Hubzu listings have a link to request a real estate agent. We requested and no one contacted us.
Auction durations make it diffficult to line up inspections prior to the time running out. Some of the defects were visible, but many would have needed an advanced inspection to be detected.
We contacted Deutche Bank about the problems and they said they were not the seller even though they were listed as the seller on the contract. They claimed that Ocwen was the acutal seller but had power of attorney to insert their name on the contract. They provided the name and a phone number of a contact at Ocwen who never answered or returned any calls. A representative at Hubzu was courteous and said that the issue would be presented to Hubzu's president and that he is pretty reasonable guy. No return call. We did receive a call from an Altisource representative who heard us out and subsequently sent us a letter that they were not going to help and were not responsibile.
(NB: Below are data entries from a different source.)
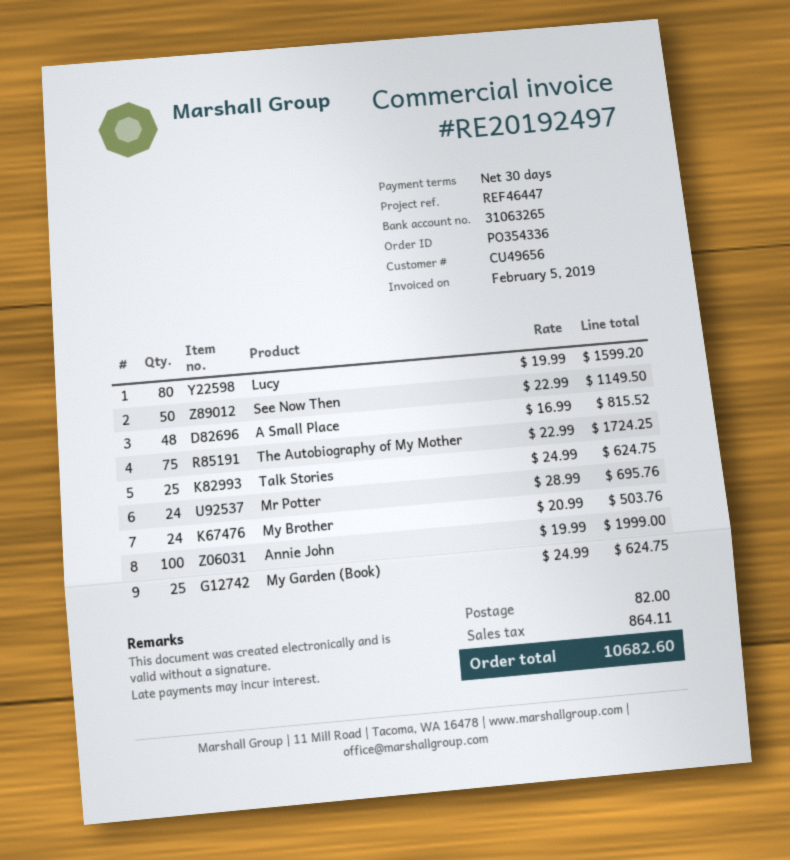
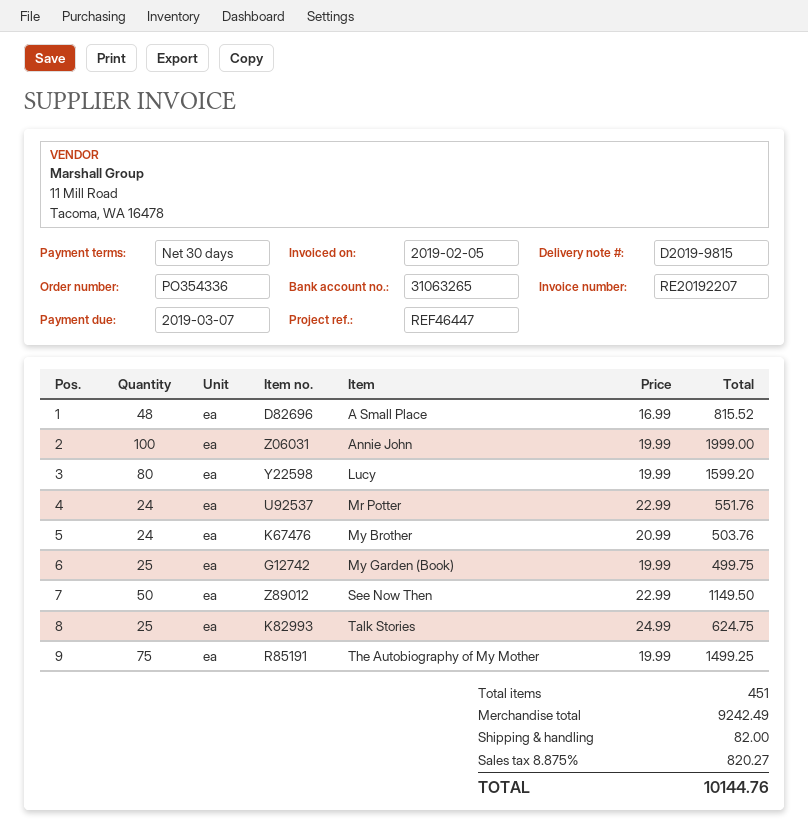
invoice number: RE20192497 -> RE20192207
The Autobiography of My Mother: 75 x 22.99 = 1724.25 -> 75 x 19.99 = 1499.25
Mr Potter: 24 x 28.99 = 695.76 -> 24 x 22.99 = 551.76
My Garden (Book): 25 x 24.99 = 624.75 -> 25 x 19.99 = 499.75
tax: 864.11 -> 820.27
total: 10682.60 -> 10144.76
It appears from our angle that the Hubzu site has an objective, or atleast a convenience, to promote properties with serious defects to a wide audience under auctions conditions which do not provide time to throughly have defective properties inspected and evaluated and it make claims that the owner has no knowedge of any defects. Quite hard to believe.
For the record, Ocwen has a history of offenses which has resulted in a $2.1 billion settlement with the US Atty General in teamwork with 48 State AG's related to offenses for foreclosures and loan servicing. Please feel free to google for yourself.
This whole affair was so senseless since it was easily avoidable. it is simple. Legislation should be passed to require any property which is placed on an on-line auction to first have a detailed inspection by a qualified and licensed home inspector, general contractor, or structural engineer. Their reports should be included as a link in the auction listing so that potential buyers can be informed about defects. This certainly would have prevented us from being so badly harmed. As it exists right now, they can maket defective properties without any responsibility for disclosure.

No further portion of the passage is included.